揺れる……揺れる。


黒く怪しく命が揺れる。


生きているかも死んでいるかもわからない、黒く沈んだ水の中にいるようで。


何も聞こえない、何も見えない。


俺の心は閉ざされたまま、ただ現実を否定し続けていた。


どこに行けば灯に会えるのか、死ねば会えるのなら死のうと何度も思ったけれど、その都度誰かに止められていた。

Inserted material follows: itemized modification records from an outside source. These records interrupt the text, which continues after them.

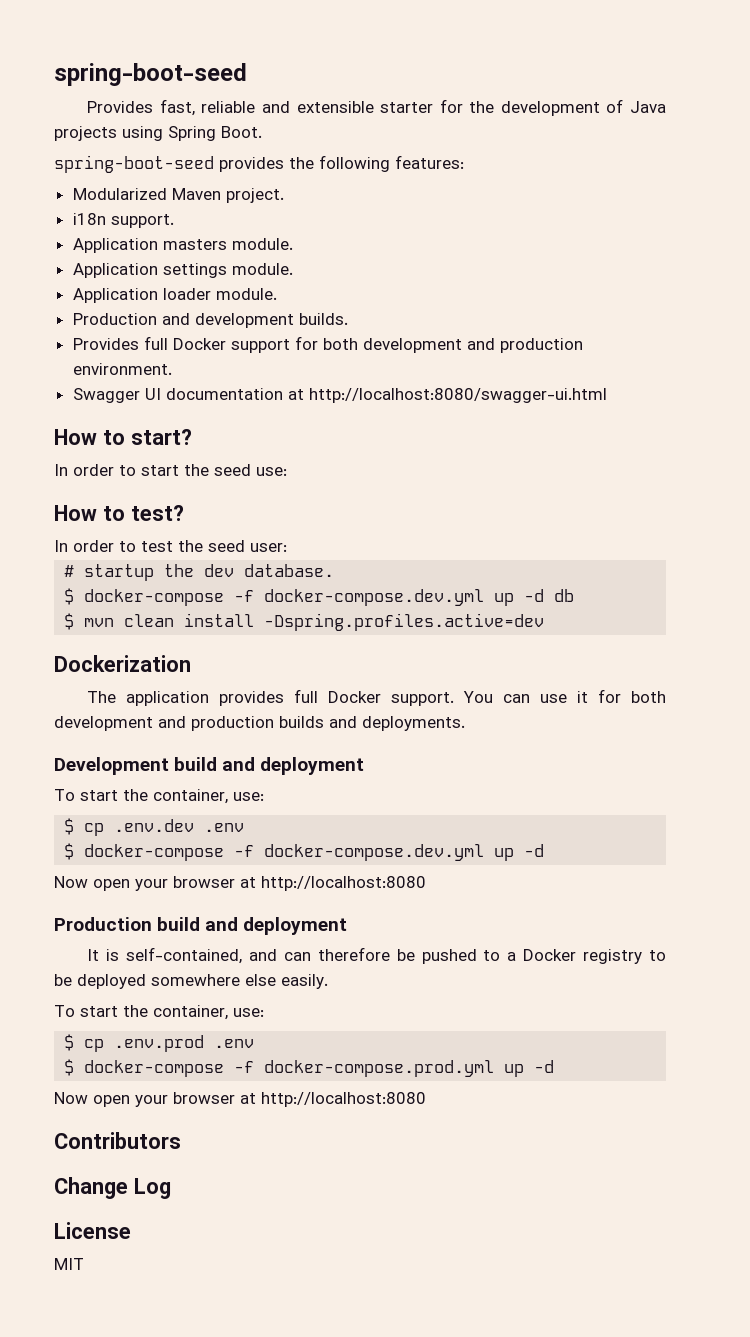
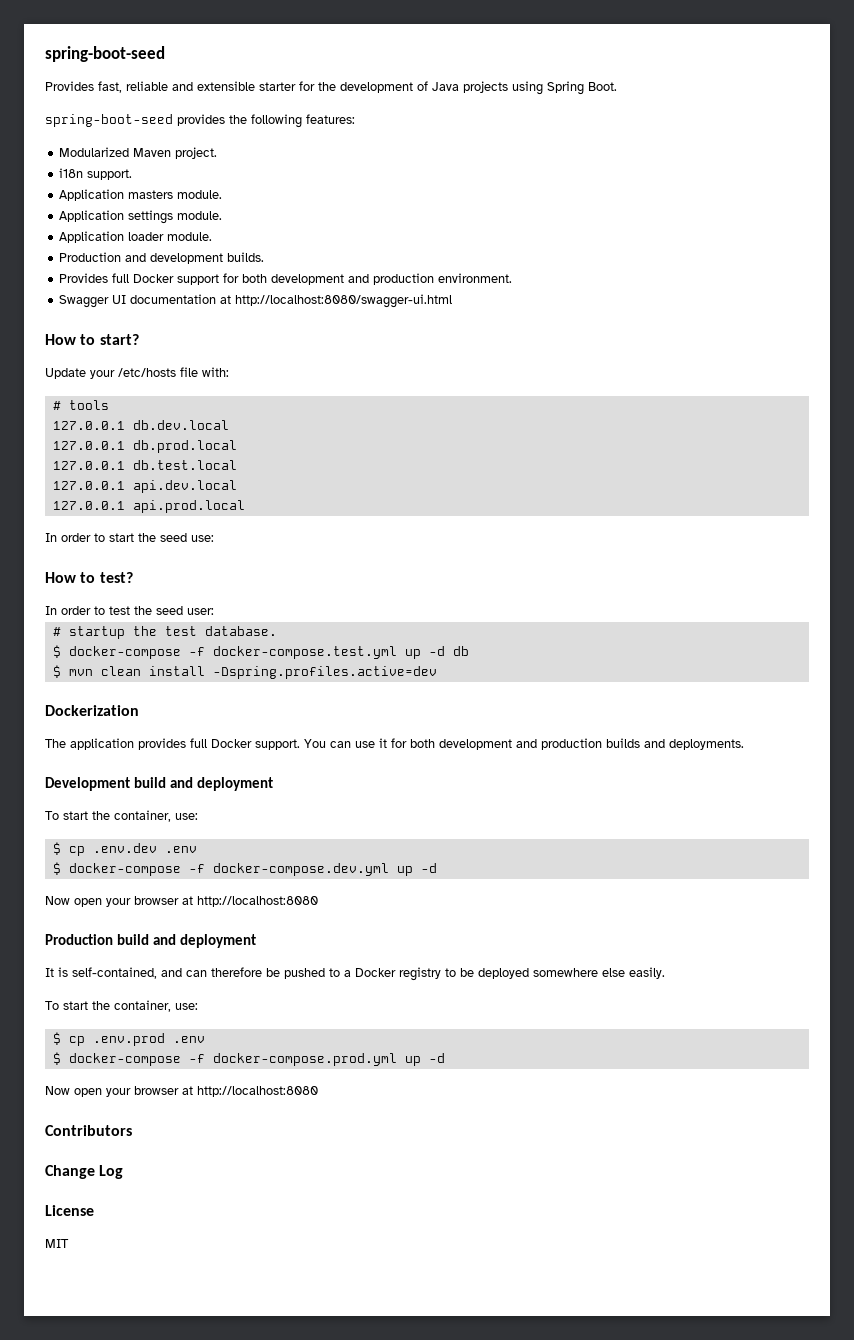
(192, 437) none -> [45,367,229,379] [52,400,109,410] [52,420,229,430] [52,440,237,453] [52,460,237,470] [52,480,237,493] [52,500,245,513] // Update your /etc/hosts file with: // # tools // 127.0.0.1 db.dev.local // 127.0.0.1 db.prod.local // 127.0.0.1 db.test.local // 127.0.0.1 api.dev.local // 127.0.0.1 api.prod.local
[204,564,235,577] dev -> [164,626,197,636] test
[264,589,485,606] docker-compose.dev.yml -> [212,646,397,659] docker-compose.test.yml

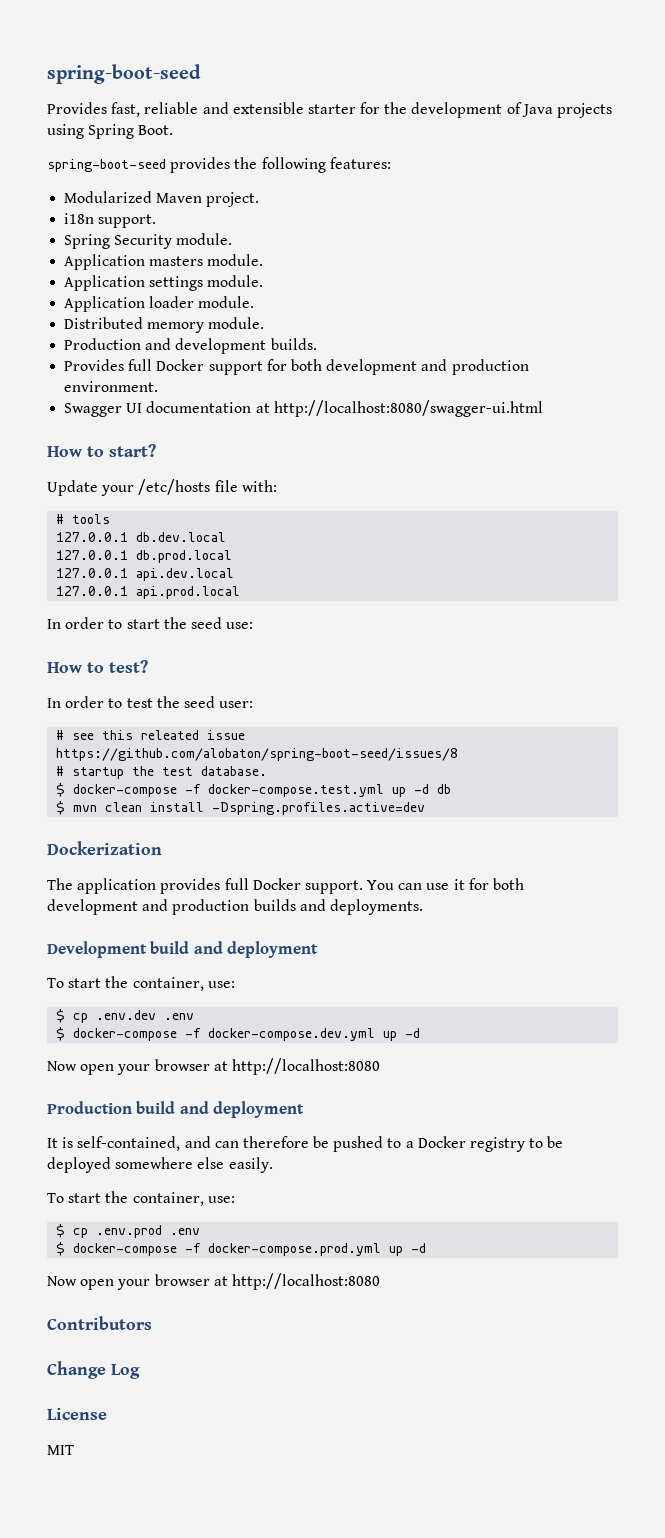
(133, 174) none -> [64,233,233,249] // Spring Security module.
(213, 236) none -> [64,317,265,333] // Distributed memory module.
[52,460,237,470] // 127.0.0.1 db.test.local -> (233, 556) none
(214, 611) none -> [56,730,246,740] [56,748,459,761] // # see this releated issue https://github.com/alobaton/spring-boot-seed/issues/8

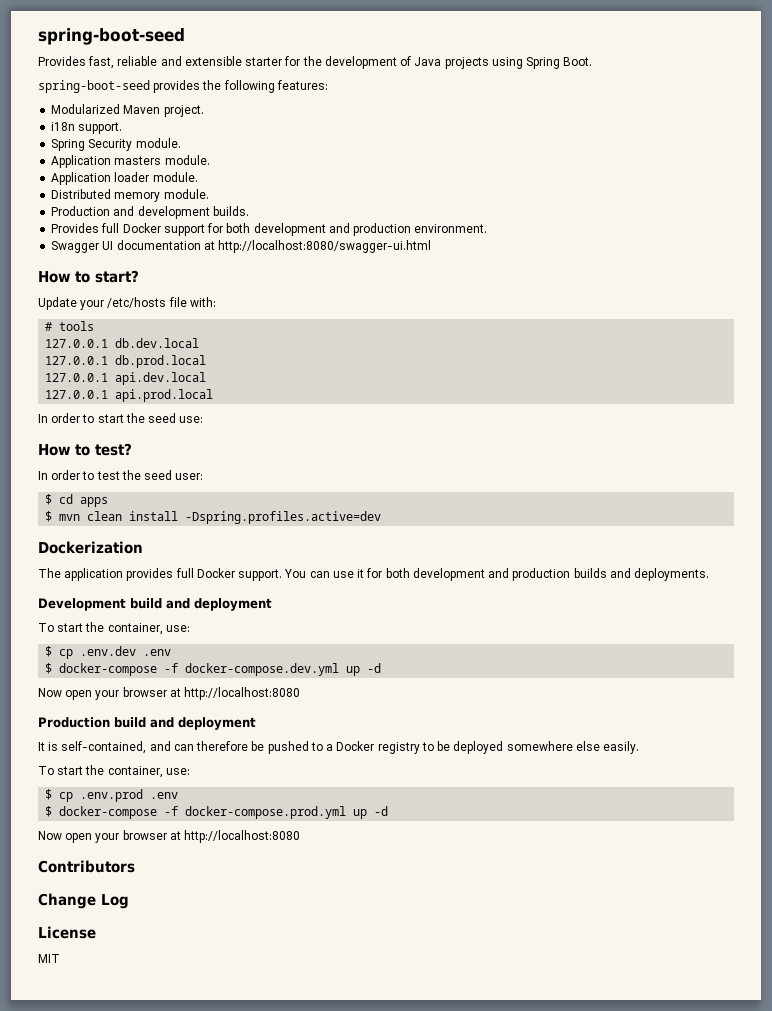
[64,275,264,291] // Application settings module. -> (210, 160) none
[56,730,246,740] [56,748,459,761] [56,766,268,779] [56,783,452,797] # see this releated issue https://github.com/alobaton/spring-boot-seed/issues/8 // # startup the test database. // $ docker-compose -f docker-compose.test.yml up -d db -> [45,494,109,507] $ cd apps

「今度こそ、葵はもうダメかもしれないな。それもこれも、全部俺達のせいかもしれないが」


「そんなのは誰にもわからなかったよ。それに、おかしいよ。誰かのせいだって言うなら、葵のせいでも結城さんのせいでもないでしょ。全部津堂が悪いのに……」


津堂……津堂。


灯を化け物に変えたやつだ。


だけど、その灯を殺したのは俺だ。


だから、俺が悪いんだ。


「あれから何日経った。名鳥さんもダメ、葵もこんなだ」


「宗司は蘭子ちゃんの支えが大きいね。というか、蘭子ちゃんがいないと不安定になるみたいだけど」


「葵こそ運命の少年かと思ったが……仕方ない。戦えなければバベルの塔に行くことなど不可能だ。酷なようだが、ここに置いて行くしかないな」


ふわふわと、水の中で聞いているかのように、声が歪んで聞こえていた。